Entrez Lex Greensill. En tant que financier chez Citigroup, et plus tard Morgan Stanley, il s’est fait un nom en bouleversant certaines des méthodes difficiles de financement des factures et en introduisant des innovations intelligentes. Quand il est allé en solo, il semble que l’innovation se soit rapidement transformée en obscurcissement d’au moins trois façons.

Premièrement, comme il est récemment devenu clair, le groupe a opéré avec un degré insensé de concentration non divulguée sur des entreprises risquées, illustrée par l’exposition à Gupta, tout en vantant simultanément ses contrats (à petite échelle) avec de grandes marques telles que AstraZeneca et Airbus.

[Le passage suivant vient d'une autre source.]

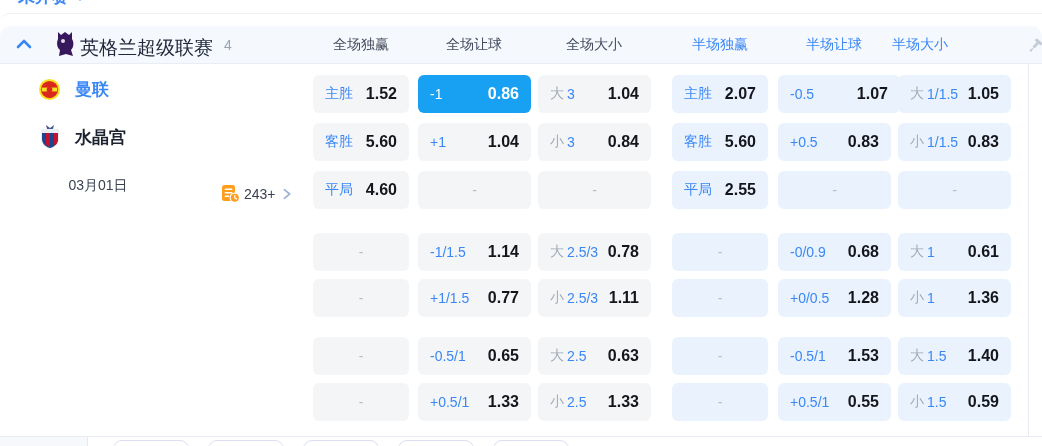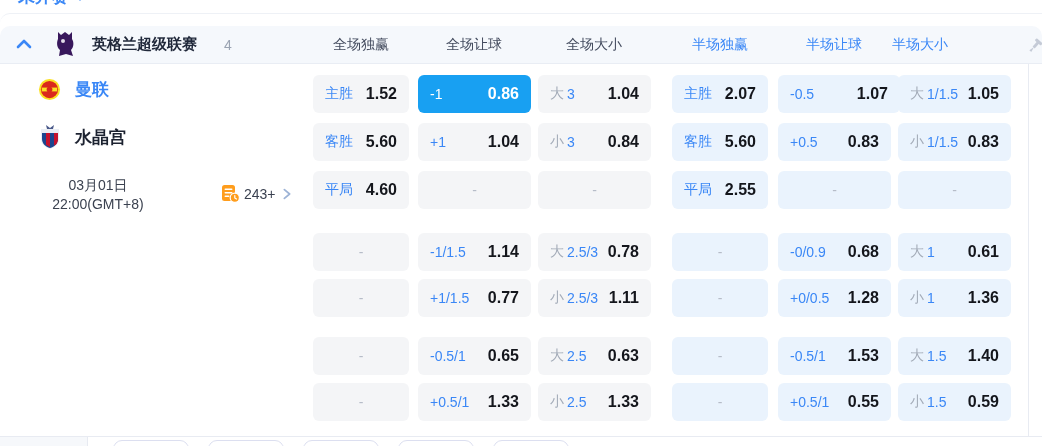"英格兰超级联赛" .league-title { font-size: 15px -> 19px; font-weight: bold -> normal; left: 92px -> 80px }
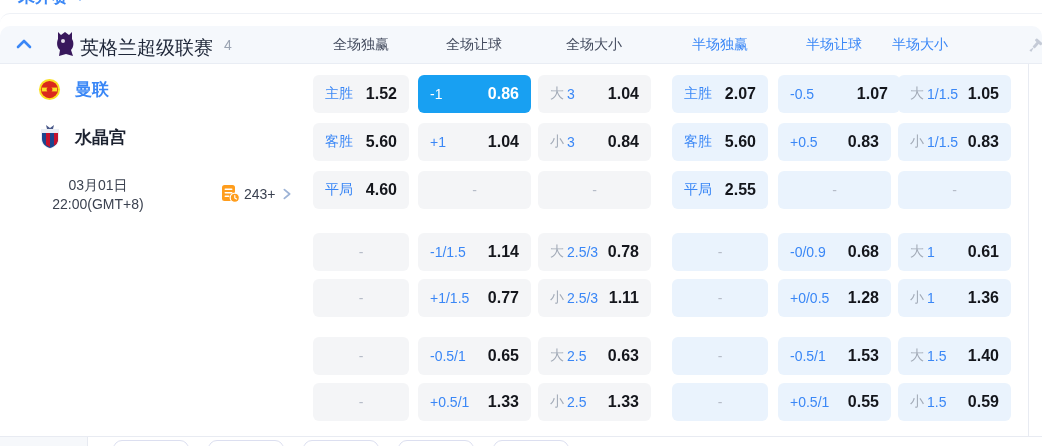"22:00(GMT+8)" div { html: <div>22:00(GMT+8)</div> -> none }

Deuxièmement, Greensill a conçu une torsion du modèle de financement pour avancer des fonds contre des factures futures prévues, souvent sans preuve prédictive évidente: à première vue, il s’agissait de prêts non garantis déguisés en quelque chose de beaucoup moins risqué, et sans divulgation du prêteur ou de l’emprunteur.

Et l’obscurcissement numéro trois: l’image du groupe en tant que fintech intelligente était une sorte de vanité – la principale technologie sur laquelle Greensill s’appuyait était une plate-forme tierce.

Comme Enron, Greensill a également transformé une entreprise relativement simple en quelque chose de beaucoup plus complexe, utilisant des dérivés comme financement. Plutôt que de soutenir chaque accord de financement de factures par une émission de papier commercial, comme le feraient les financiers traditionnels, de grandes parties des opérations de Greensill ont été titrisées via des gestionnaires d’actifs tels que GAM et Credit Suisse. Les conflits d’intérêts abondent: dans le cas d’Enron, il y a des tensions entre ses propres intérêts et ceux des milliers de véhicules spéciaux hors bilan qu’il a créés; Greensill, pour sa part, pelletait de l’argent à des entreprises soutenues par son propre principal bailleur de fonds, SoftBank.

Un autre parallèle crucial est la faveur politique que les deux sociétés ont recherchée – Enron avec la Maison Blanche de Bush et en particulier le vice-président Dick Cheney; et Greensill avec le gouvernement britannique, illustré par l’embauche de l’ancien premier ministre David Cameron en tant que conseiller ainsi que par son rôle démesuré en tant que fournisseur de prêts aux entreprises garantis par le gouvernement pendant la période Covid.

Le scandale Enron s’est terminé par la condamnation de 21 cadres, dont beaucoup ont été envoyés en prison. Greensill espère que les parallèles avec l’effondrement du géant de l’énergie s’arrêteront bien avant de telles découvertes et résultats. Jusqu’à présent, il fait face à un procès d’un client américain, à une vague menace de litige par le Credit Suisse et à une enquête criminelle par les régulateurs allemands. Cela n’augure rien de bon.